Write down exactly the lines from the one with "veramente il re degli stronzi." to the end of the data, first and last included, and no others.

===== Records shown =====

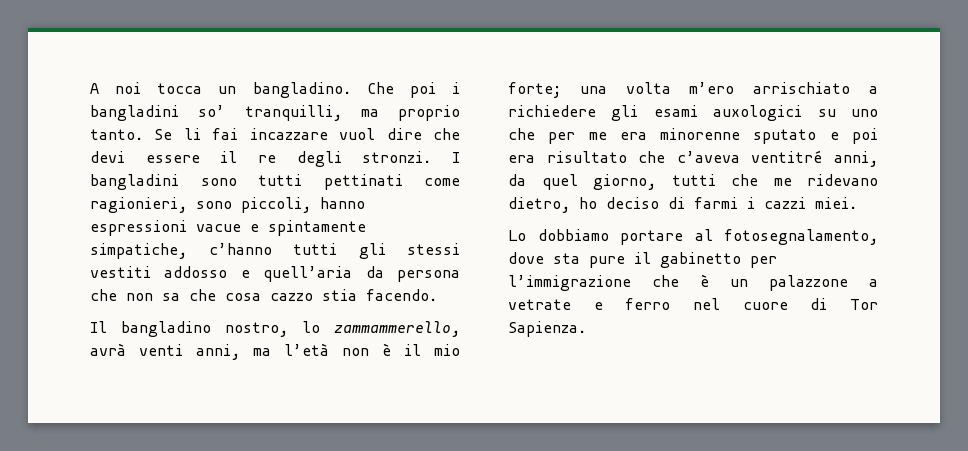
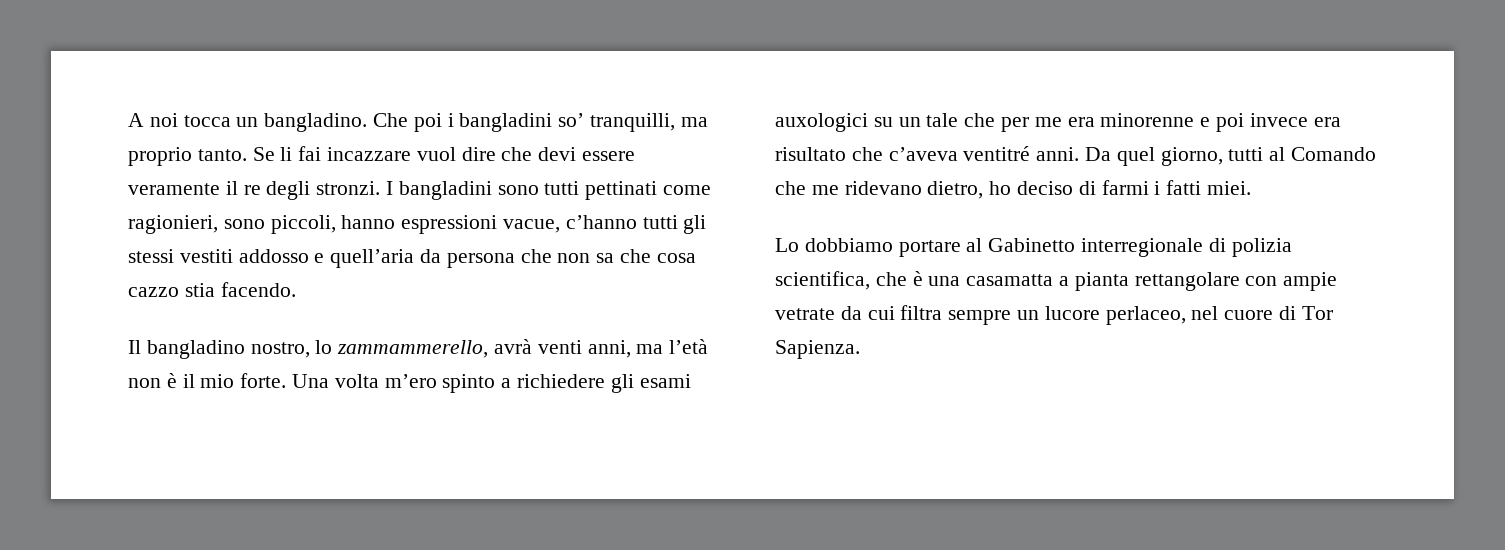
- Se li fai incazzare vuol dire che devi essere il re degli stronzi.
+ Se li fai incazzare vuol dire che devi essere veramente il re degli stronzi.
- I bangladini sono tutti pettinati come ragionieri, sono piccoli, hanno espressioni vacue e spintamente simpatiche, c’hanno tutti gli stessi vestiti addosso e quell’aria da persona che non sa che cosa cazzo stia facendo.
+ I bangladini sono tutti pettinati come ragionieri, sono piccoli, hanno espressioni vacue, c’hanno tutti gli stessi vestiti addosso e quell’aria da persona che non sa che cosa cazzo stia facendo.
- Il bangladino nostro, lo zammammerello, avrà venti anni, ma l’età non è il mio forte; una volta m’ero arrischiato a richiedere gli esami auxologici su uno che per me era minorenne sputato e poi era risultato che c’aveva ventitré anni, da quel giorno, tutti che me ridevano dietro, ho deciso di farmi i cazzi miei.
+ Il bangladino nostro, lo zammammerello, avrà venti anni, ma l’età non è il mio forte. Una volta m’ero spinto a richiedere gli esami auxologici su un tale che per me era minorenne e poi invece era risultato che c’aveva ventitré anni. Da quel giorno, tutti al Comando che me ridevano dietro, ho deciso di farmi i fatti miei.
- Lo dobbiamo portare al fotosegnalamento, dove sta pure il gabinetto per l’immigrazione che è un palazzone a vetrate e ferro nel cuore di Tor Sapienza.
+ Lo dobbiamo portare al Gabinetto interregionale di polizia scientifica, che è una casamatta a pianta rettangolare con ampie vetrate da cui filtra sempre un lucore perlaceo, nel cuore di Tor Sapienza.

=====

Exercise answer:
+ Se li fai incazzare vuol dire che devi essere veramente il re degli stronzi.
- I bangladini sono tutti pettinati come ragionieri, sono piccoli, hanno espressioni vacue e spintamente simpatiche, c’hanno tutti gli stessi vestiti addosso e quell’aria da persona che non sa che cosa cazzo stia facendo.
+ I bangladini sono tutti pettinati come ragionieri, sono piccoli, hanno espressioni vacue, c’hanno tutti gli stessi vestiti addosso e quell’aria da persona che non sa che cosa cazzo stia facendo.
- Il bangladino nostro, lo zammammerello, avrà venti anni, ma l’età non è il mio forte; una volta m’ero arrischiato a richiedere gli esami auxologici su uno che per me era minorenne sputato e poi era risultato che c’aveva ventitré anni, da quel giorno, tutti che me ridevano dietro, ho deciso di farmi i cazzi miei.
+ Il bangladino nostro, lo zammammerello, avrà venti anni, ma l’età non è il mio forte. Una volta m’ero spinto a richiedere gli esami auxologici su un tale che per me era minorenne e poi invece era risultato che c’aveva ventitré anni. Da quel giorno, tutti al Comando che me ridevano dietro, ho deciso di farmi i fatti miei.
- Lo dobbiamo portare al fotosegnalamento, dove sta pure il gabinetto per l’immigrazione che è un palazzone a vetrate e ferro nel cuore di Tor Sapienza.
+ Lo dobbiamo portare al Gabinetto interregionale di polizia scientifica, che è una casamatta a pianta rettangolare con ampie vetrate da cui filtra sempre un lucore perlaceo, nel cuore di Tor Sapienza.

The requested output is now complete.